Work item:
Transcribe the data that follows without changing a word, and omit the pictures.

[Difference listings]
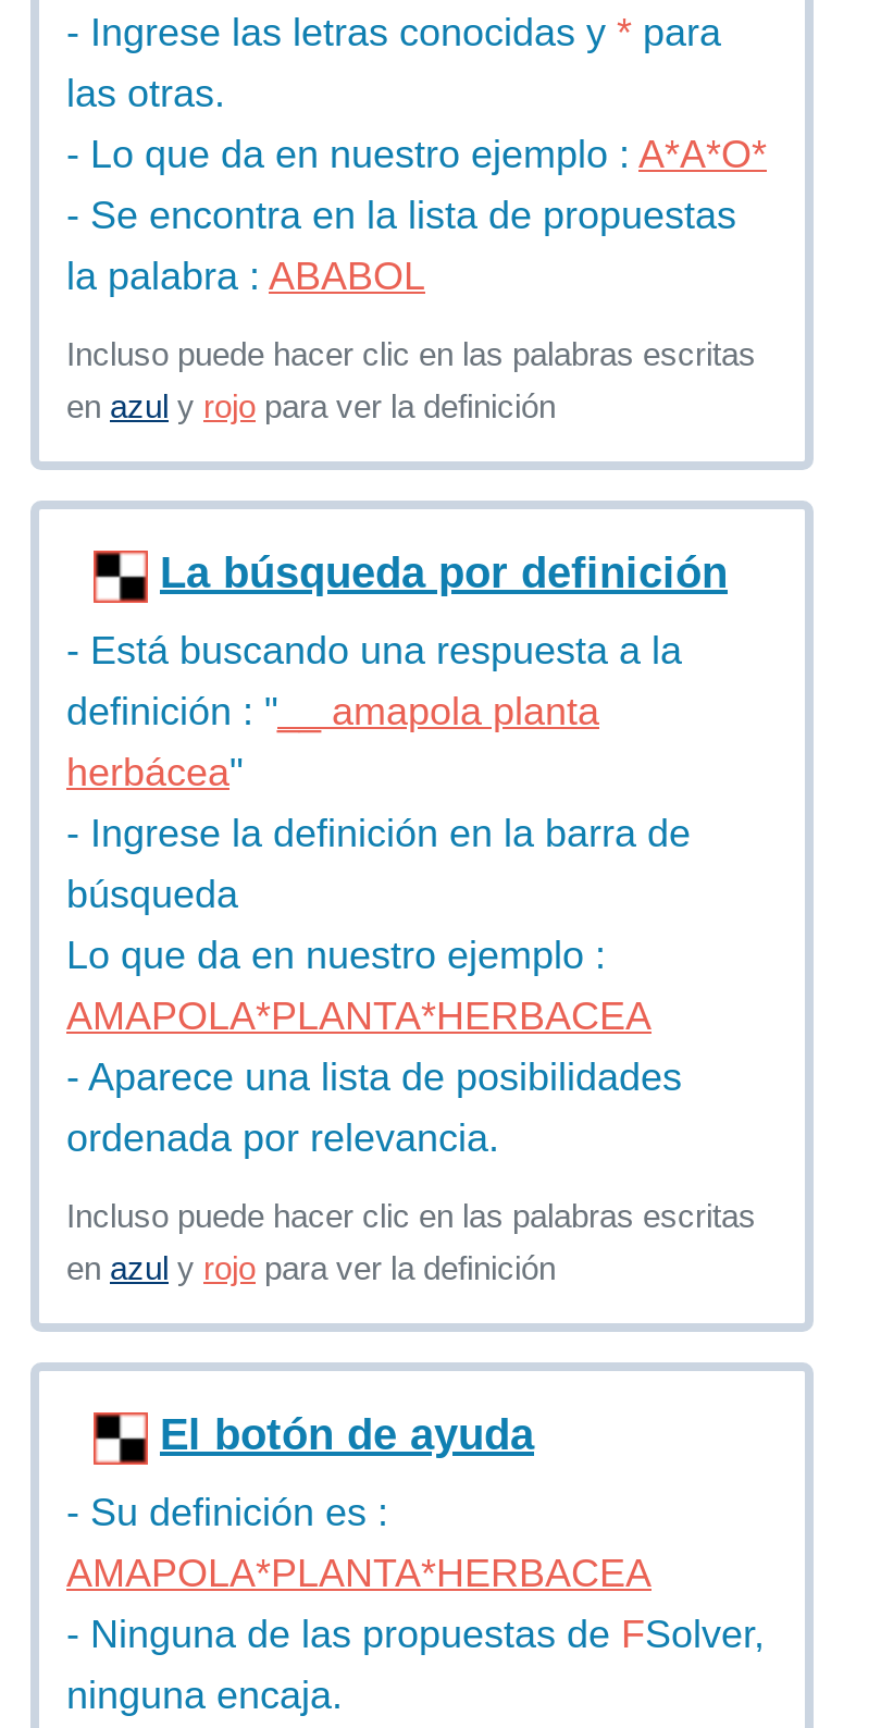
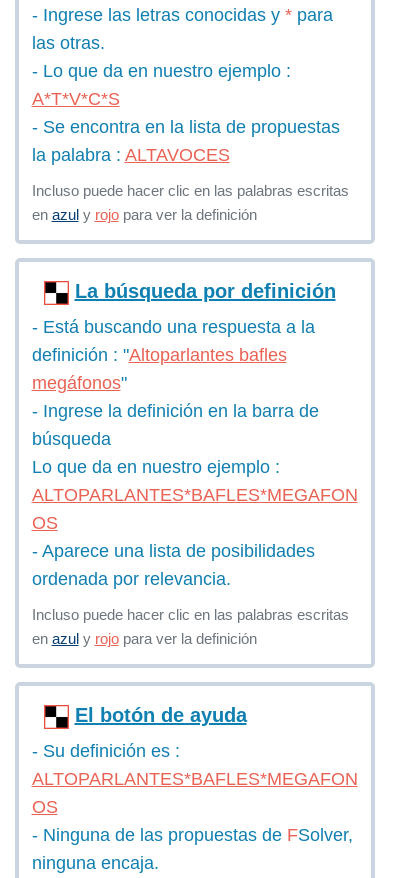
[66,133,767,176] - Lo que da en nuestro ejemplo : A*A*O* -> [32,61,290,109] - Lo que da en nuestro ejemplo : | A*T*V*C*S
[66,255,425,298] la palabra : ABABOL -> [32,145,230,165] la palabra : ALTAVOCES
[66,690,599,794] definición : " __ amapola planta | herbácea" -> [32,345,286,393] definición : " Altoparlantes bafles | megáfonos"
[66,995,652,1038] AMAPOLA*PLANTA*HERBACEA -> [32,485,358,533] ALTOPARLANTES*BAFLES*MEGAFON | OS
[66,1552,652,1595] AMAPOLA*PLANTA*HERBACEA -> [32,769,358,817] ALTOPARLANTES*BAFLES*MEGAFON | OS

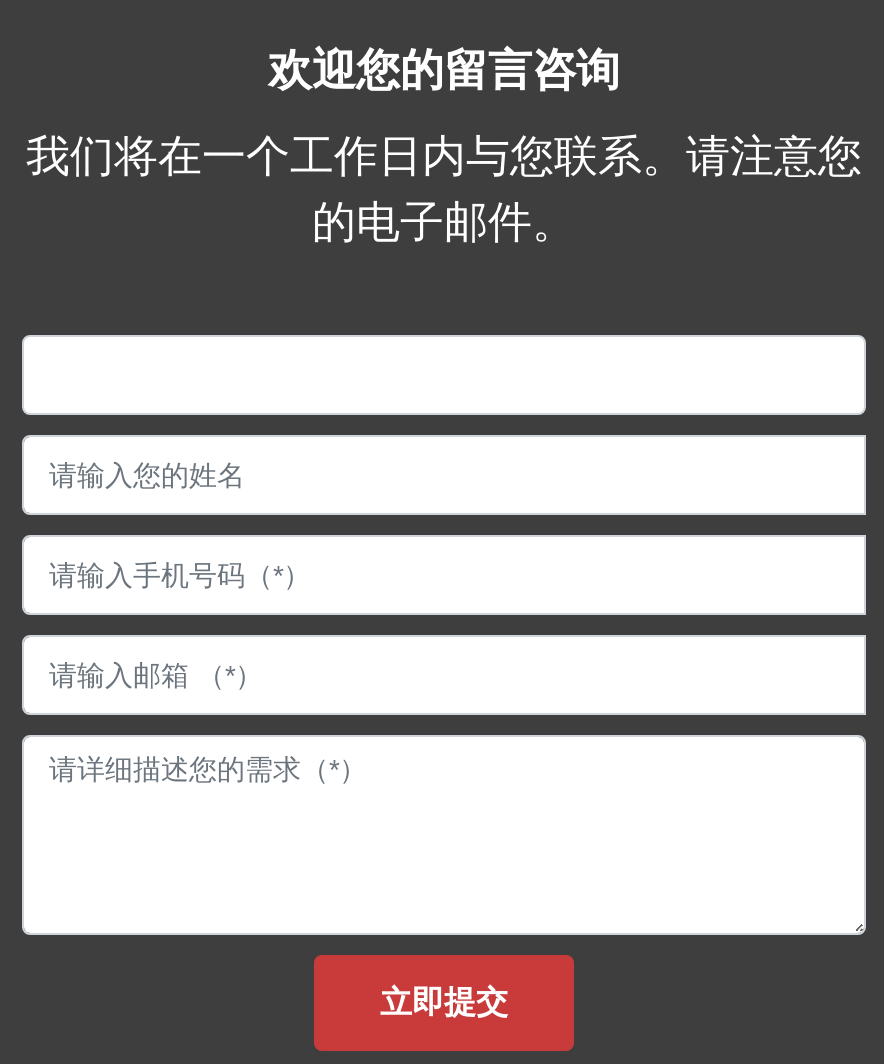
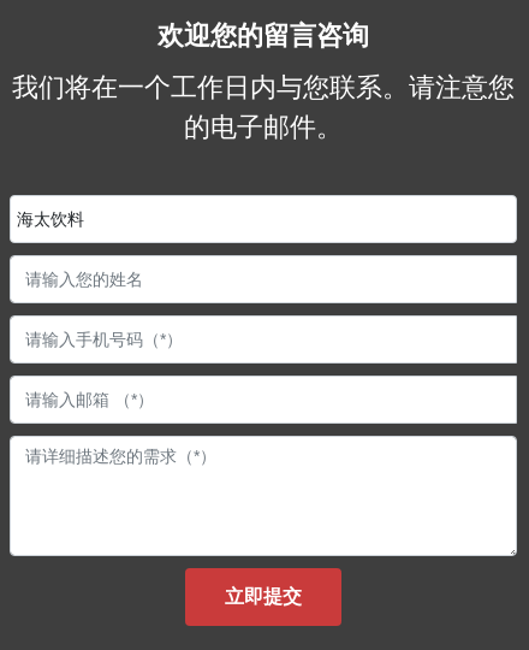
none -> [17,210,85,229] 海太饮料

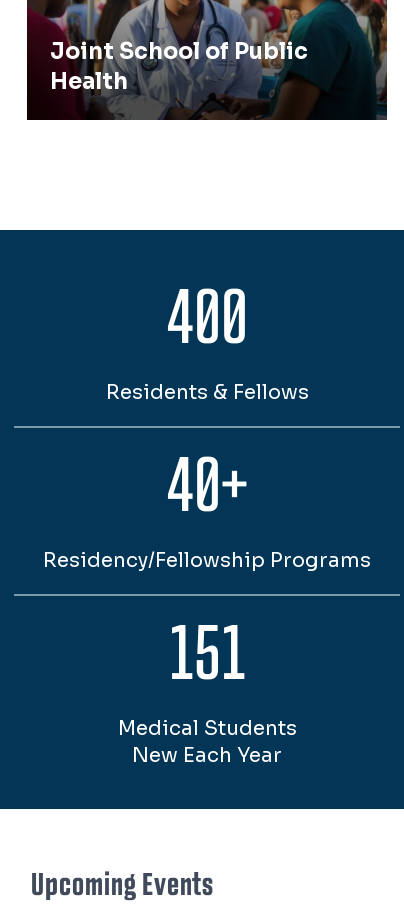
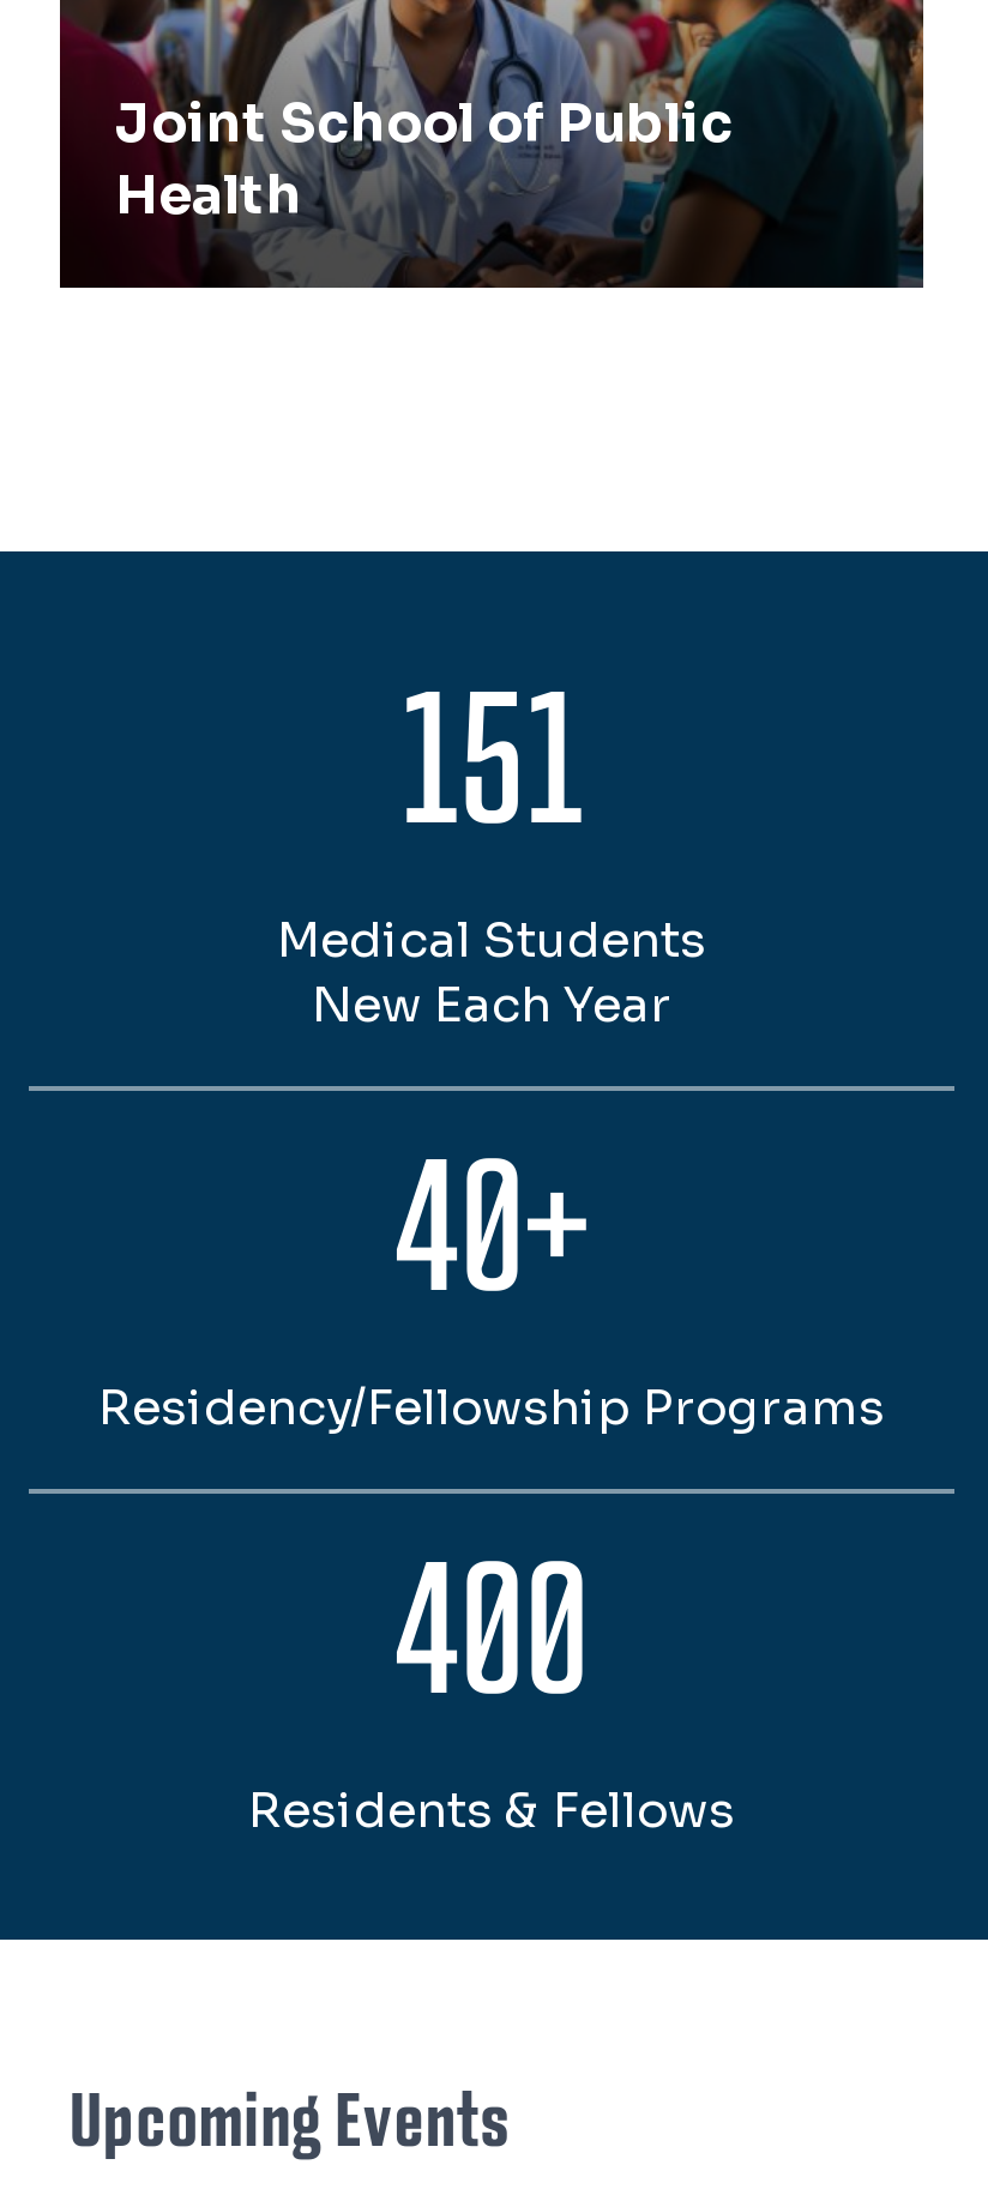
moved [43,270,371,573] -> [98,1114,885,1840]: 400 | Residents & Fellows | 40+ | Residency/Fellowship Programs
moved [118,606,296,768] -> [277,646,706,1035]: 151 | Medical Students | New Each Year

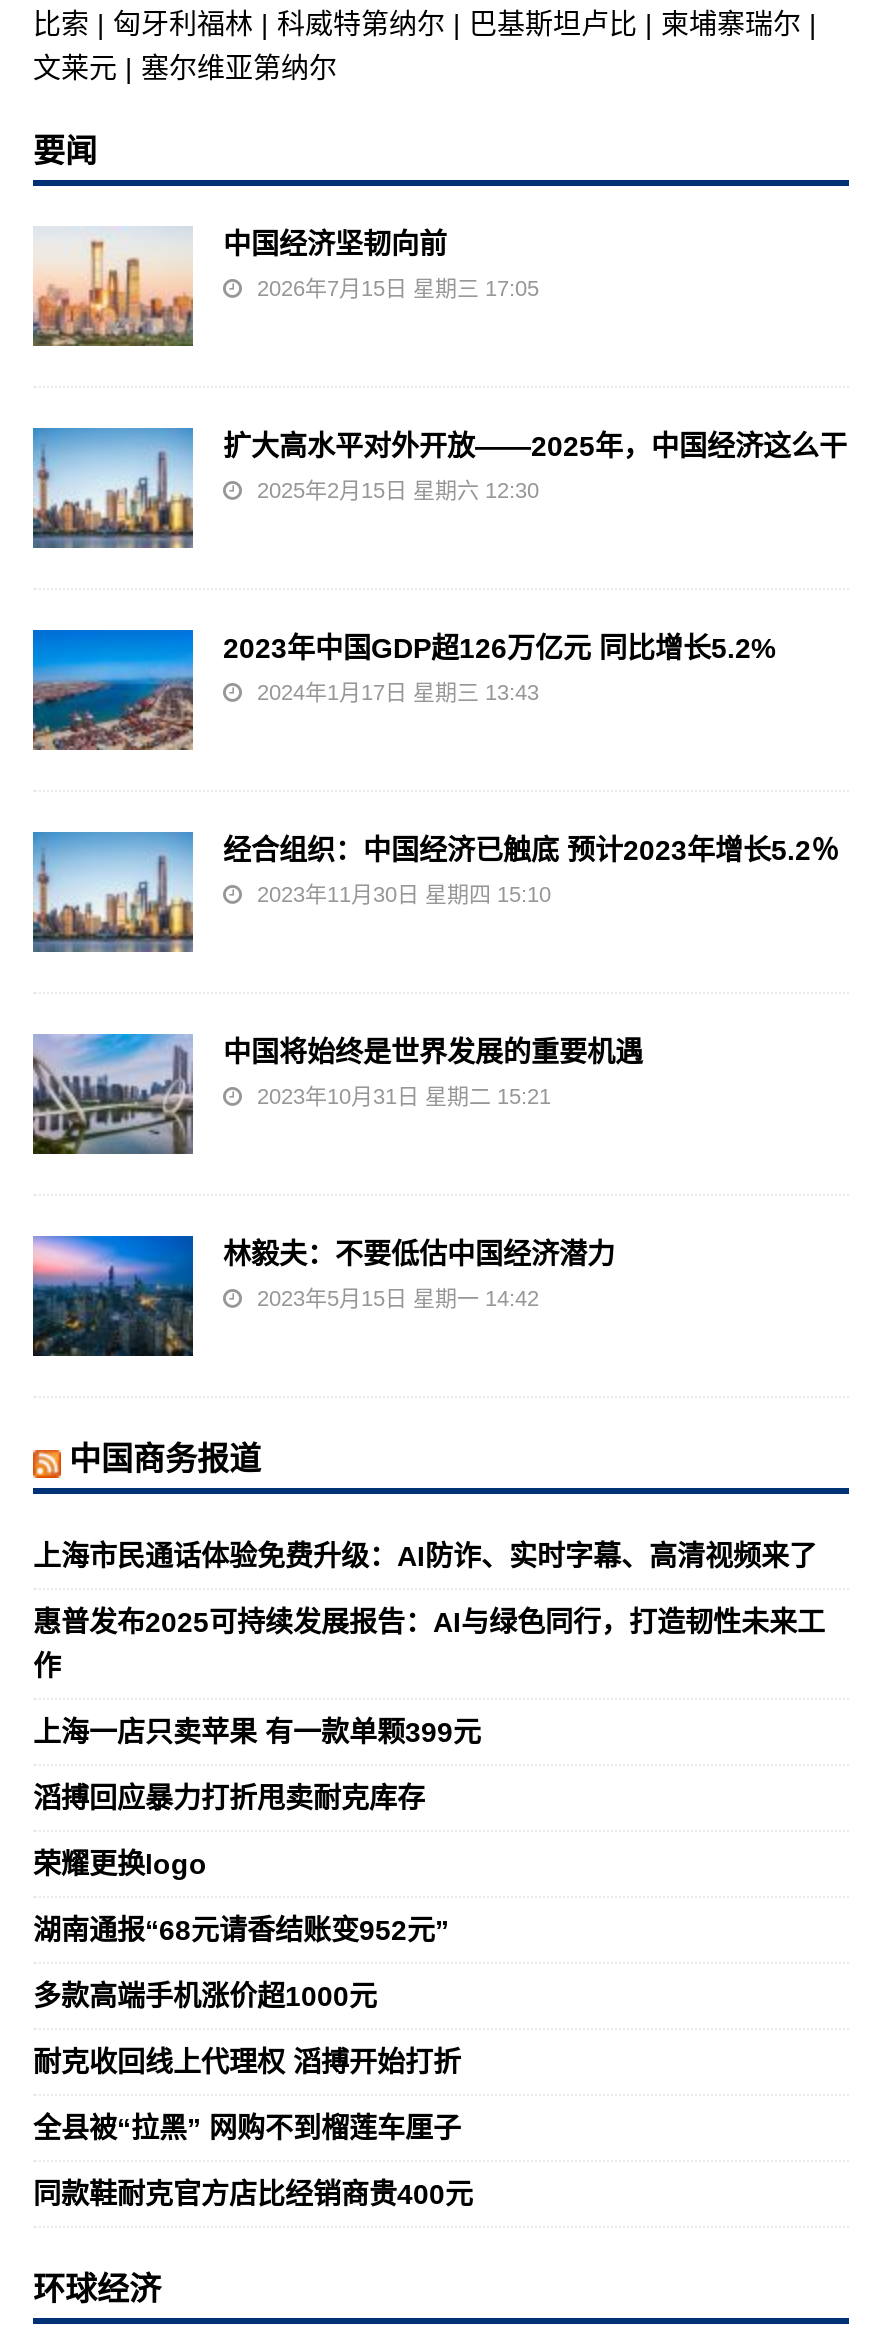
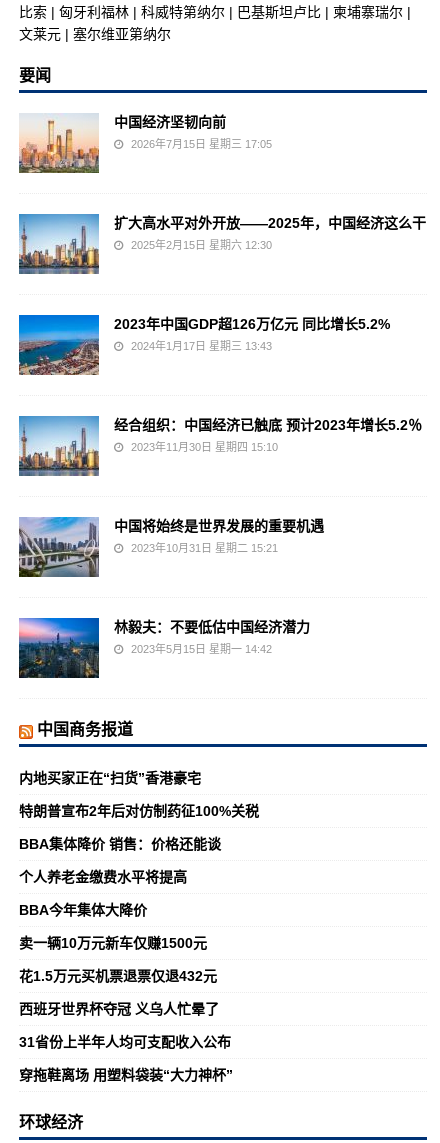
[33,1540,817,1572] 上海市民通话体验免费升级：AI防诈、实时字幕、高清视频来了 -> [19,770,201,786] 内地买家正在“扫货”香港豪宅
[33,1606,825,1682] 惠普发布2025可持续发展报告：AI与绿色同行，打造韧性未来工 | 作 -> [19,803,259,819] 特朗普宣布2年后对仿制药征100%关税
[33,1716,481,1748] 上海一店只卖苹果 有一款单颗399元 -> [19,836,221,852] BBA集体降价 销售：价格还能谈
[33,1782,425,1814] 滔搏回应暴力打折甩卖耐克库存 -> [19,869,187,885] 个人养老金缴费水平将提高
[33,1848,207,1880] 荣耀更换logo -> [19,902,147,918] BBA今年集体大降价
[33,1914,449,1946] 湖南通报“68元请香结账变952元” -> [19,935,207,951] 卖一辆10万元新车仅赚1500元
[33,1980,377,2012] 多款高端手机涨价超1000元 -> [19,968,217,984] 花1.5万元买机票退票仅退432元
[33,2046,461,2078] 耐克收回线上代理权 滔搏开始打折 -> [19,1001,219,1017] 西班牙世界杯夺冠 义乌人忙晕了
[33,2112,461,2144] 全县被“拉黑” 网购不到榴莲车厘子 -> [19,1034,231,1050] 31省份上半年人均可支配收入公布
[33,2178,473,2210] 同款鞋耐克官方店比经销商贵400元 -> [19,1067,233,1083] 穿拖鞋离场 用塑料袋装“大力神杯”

Answer section:
[66,133,767,176] - Lo que da en nuestro ejemplo : A*A*O* -> [32,61,290,109] - Lo que da en nuestro ejemplo : | A*T*V*C*S
[66,255,425,298] la palabra : ABABOL -> [32,145,230,165] la palabra : ALTAVOCES
[66,690,599,794] definición : " __ amapola planta | herbácea" -> [32,345,286,393] definición : " Altoparlantes bafles | megáfonos"
[66,995,652,1038] AMAPOLA*PLANTA*HERBACEA -> [32,485,358,533] ALTOPARLANTES*BAFLES*MEGAFON | OS
[66,1552,652,1595] AMAPOLA*PLANTA*HERBACEA -> [32,769,358,817] ALTOPARLANTES*BAFLES*MEGAFON | OS

none -> [17,210,85,229] 海太饮料

moved [43,270,371,573] -> [98,1114,885,1840]: 400 | Residents & Fellows | 40+ | Residency/Fellowship Programs
moved [118,606,296,768] -> [277,646,706,1035]: 151 | Medical Students | New Each Year

[33,1540,817,1572] 上海市民通话体验免费升级：AI防诈、实时字幕、高清视频来了 -> [19,770,201,786] 内地买家正在“扫货”香港豪宅
[33,1606,825,1682] 惠普发布2025可持续发展报告：AI与绿色同行，打造韧性未来工 | 作 -> [19,803,259,819] 特朗普宣布2年后对仿制药征100%关税
[33,1716,481,1748] 上海一店只卖苹果 有一款单颗399元 -> [19,836,221,852] BBA集体降价 销售：价格还能谈
[33,1782,425,1814] 滔搏回应暴力打折甩卖耐克库存 -> [19,869,187,885] 个人养老金缴费水平将提高
[33,1848,207,1880] 荣耀更换logo -> [19,902,147,918] BBA今年集体大降价
[33,1914,449,1946] 湖南通报“68元请香结账变952元” -> [19,935,207,951] 卖一辆10万元新车仅赚1500元
[33,1980,377,2012] 多款高端手机涨价超1000元 -> [19,968,217,984] 花1.5万元买机票退票仅退432元
[33,2046,461,2078] 耐克收回线上代理权 滔搏开始打折 -> [19,1001,219,1017] 西班牙世界杯夺冠 义乌人忙晕了
[33,2112,461,2144] 全县被“拉黑” 网购不到榴莲车厘子 -> [19,1034,231,1050] 31省份上半年人均可支配收入公布
[33,2178,473,2210] 同款鞋耐克官方店比经销商贵400元 -> [19,1067,233,1083] 穿拖鞋离场 用塑料袋装“大力神杯”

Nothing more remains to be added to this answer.